What is myoclonus? Despite usually mentioned in the context of epilepsy, most people are inherently familiar with myoclonus. Most of us “twitch” when we fall asleep and sometimes experience this twitch as part of a dream. These episodes are entirely normal and are called hypnic jerks, but they give people a good idea of what a sudden, brief, shocklike, involuntary movement caused by muscular contraction or inhibition would feel like. Myoclonus in the setting of epilepsy is usually mentioned as part of a Juvenile Myoclonic Epilepsy (JME) or Progressive Myoclonus Epilepsy (PME). Please note that both epilepsies use different endings to describe the twitch (“-us” vs. “–ic”). This is mainly convention. Basically, myoclonus is a brief shock-like twitch, which can affect almost every part of the body and can be due to dysfunctions in various regions in the Central Nervous System.

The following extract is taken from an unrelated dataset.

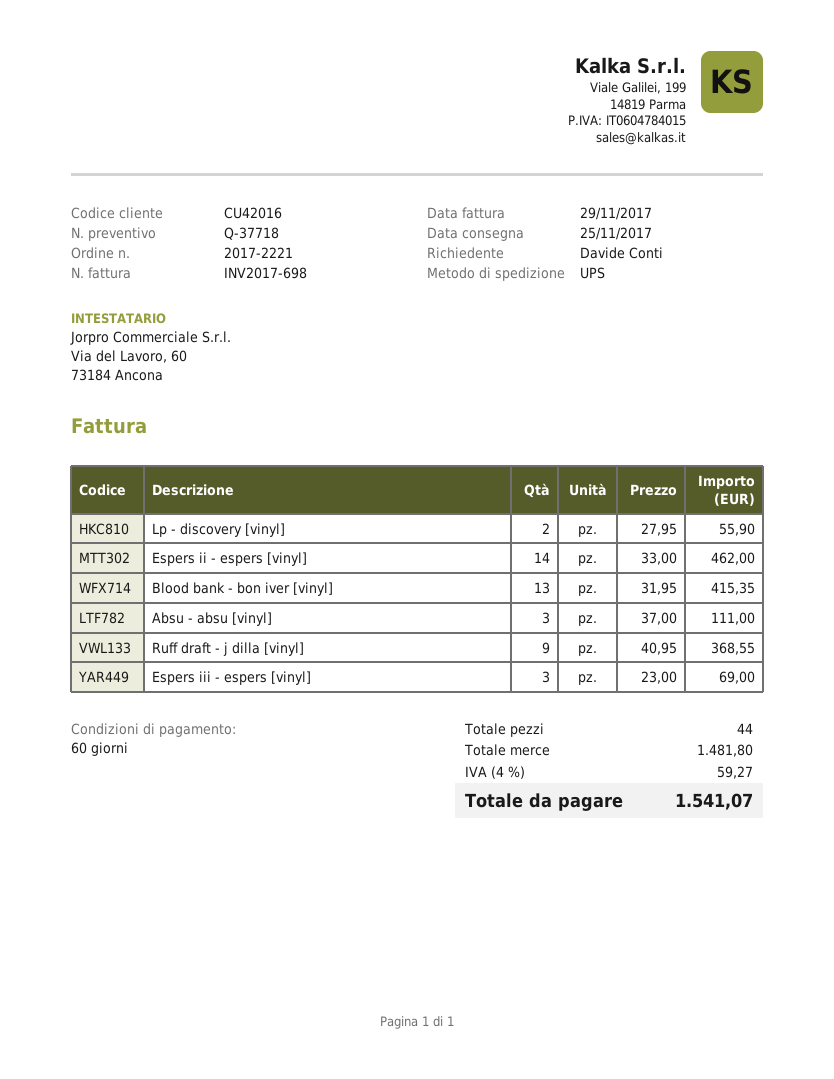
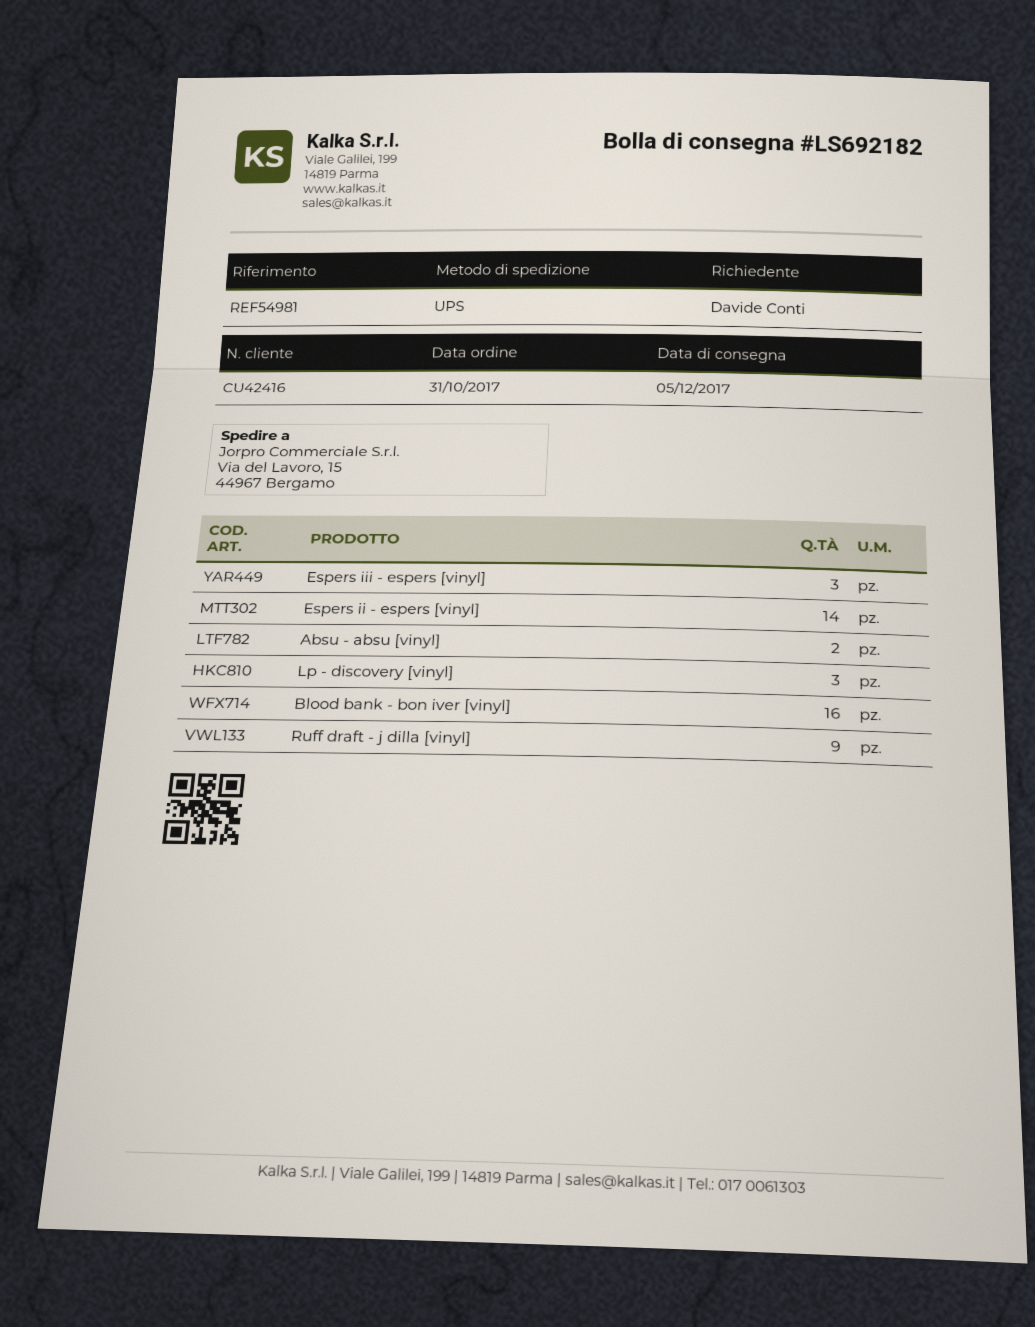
delivery date: 2017-11-25 -> 2017-12-05
customer number: CU42016 -> CU42416
Lp - discovery [vinyl]: 2 -> 3
Blood bank - bon iver [vinyl]: 13 -> 16
Absu - absu [vinyl]: 3 -> 2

The neuroanatomy of twitching. A motor command from the cerebral cortex has to pass through several steps prior to execution. For example, the simple command of tapping a finger on the table surface is prepared by the cortex through several loops before being sent down your spine. Accordingly, myoclonus can arise from different parts in the brain. (1) The cortical myoclonus is due to a purely cortical source and can be seen in many forms of symptomatic myoclonus. (2) The cortico-subcortical myoclonus is due to feedback from the cortex to other brain areas. This is the myoclonus we see in patients with JME. Both variants may be seen on EEG since the cortex is involved. (3) The subcortical-supraspinal myoclonus is generated in the brain stem or below and is responsible for phenomena such as hyperekplexia or startle disease. Some forms of hyperekplexia, literally “exaggerated surprise”, are due to mutations in genes involved in glycinergic transmission and can be found in some isolated communities such as the Jumping Frenchmen of Maine. (4) Finally, there is also spinal and peripheral myoclonus.

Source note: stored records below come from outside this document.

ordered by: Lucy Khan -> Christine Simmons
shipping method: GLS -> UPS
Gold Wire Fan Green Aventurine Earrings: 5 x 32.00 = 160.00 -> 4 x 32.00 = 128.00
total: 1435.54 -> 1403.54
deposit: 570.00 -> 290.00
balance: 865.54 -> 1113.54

FAME – epilepsy or movement disorder? Familial Adult Myoclonic Epilepsy (FAME) is an enigmatic familial disorder with the triad of myoclonus, tremor and seizures. Several families have been described and two loci on 8q23.3-8q24.11 and 2p11.1-q212.2 for FAME have been established. The underlying genes are still unknown. Crompton and colleagues no describe a large six-generation family with FAME in Australia/New Zealand. The familial disease usually starts with tremor in early adulthood in the affected family members, even though a wide range of age of onset is observed. Interestingly, only a quarter of all affected family members had seizures, which is in contrast to previous studies. Therefore, FAME may actually be better characterized as a movement disorder with concomitant seizures rather than a familial epilepsy syndrome. The authors also point out the difficulties distinguishing FAME from the much more common essential tremor (ET). In particular, the well-described response to β-blockers seen in patients with ET can also be observed in some family members.

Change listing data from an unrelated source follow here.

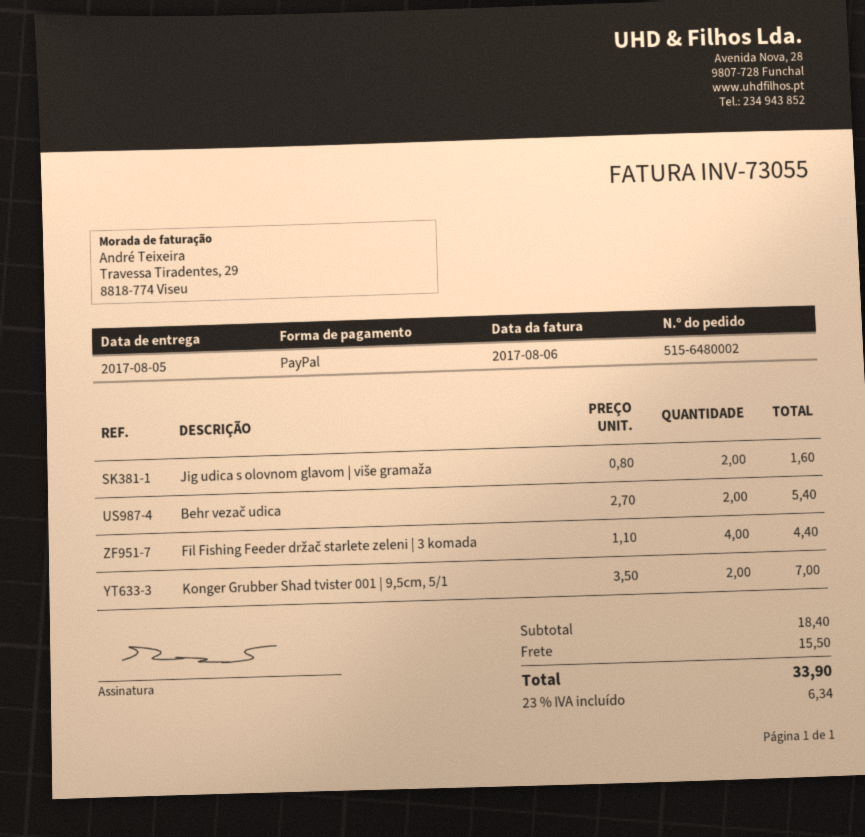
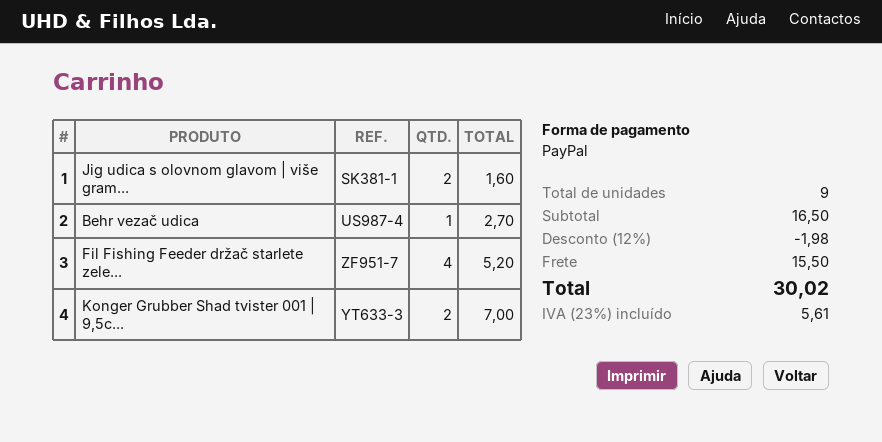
Behr vezač udica: 2 for 5.40 -> 1 for 2.70
Fil Fishing Feeder držač starlete zeleni | 3 komada: 4 for 4.40 -> 4 for 5.20
subtotal: 18.40 -> 16.50
discount: none -> 12% = 1.98
tax: 23% = 6.34 -> 23% = 5.61
total: 33.90 -> 30.02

The genetics of FAME. Crossovers during meiosis usually lead to a progressive narrowing of the linkage interval in familial disorders. However, the lack of crossover events leads to very large linkage intervals even in very extended families. The family described by Crompton et al. links to the pericentromeric region of chromosome 2. Pericentromeric regions usually have a low frequency of crossover events, and this phenomenon has also delayed the identification of other familial epilepsies such as Benign Familial Infantile Seizures with mutations in PRRT2. The linkage region contains almost 100 genes and Figure 1 shows the “candidate gene landscape” in this region. While some genes clearly classify as top candidate genes, the majority of the genes in this region are unknown in the context of epilepsy. Therefore, identification of the FAME gene will be exciting and provide us with novel insight on how genetic alterations may produce combined neurological phenotypes.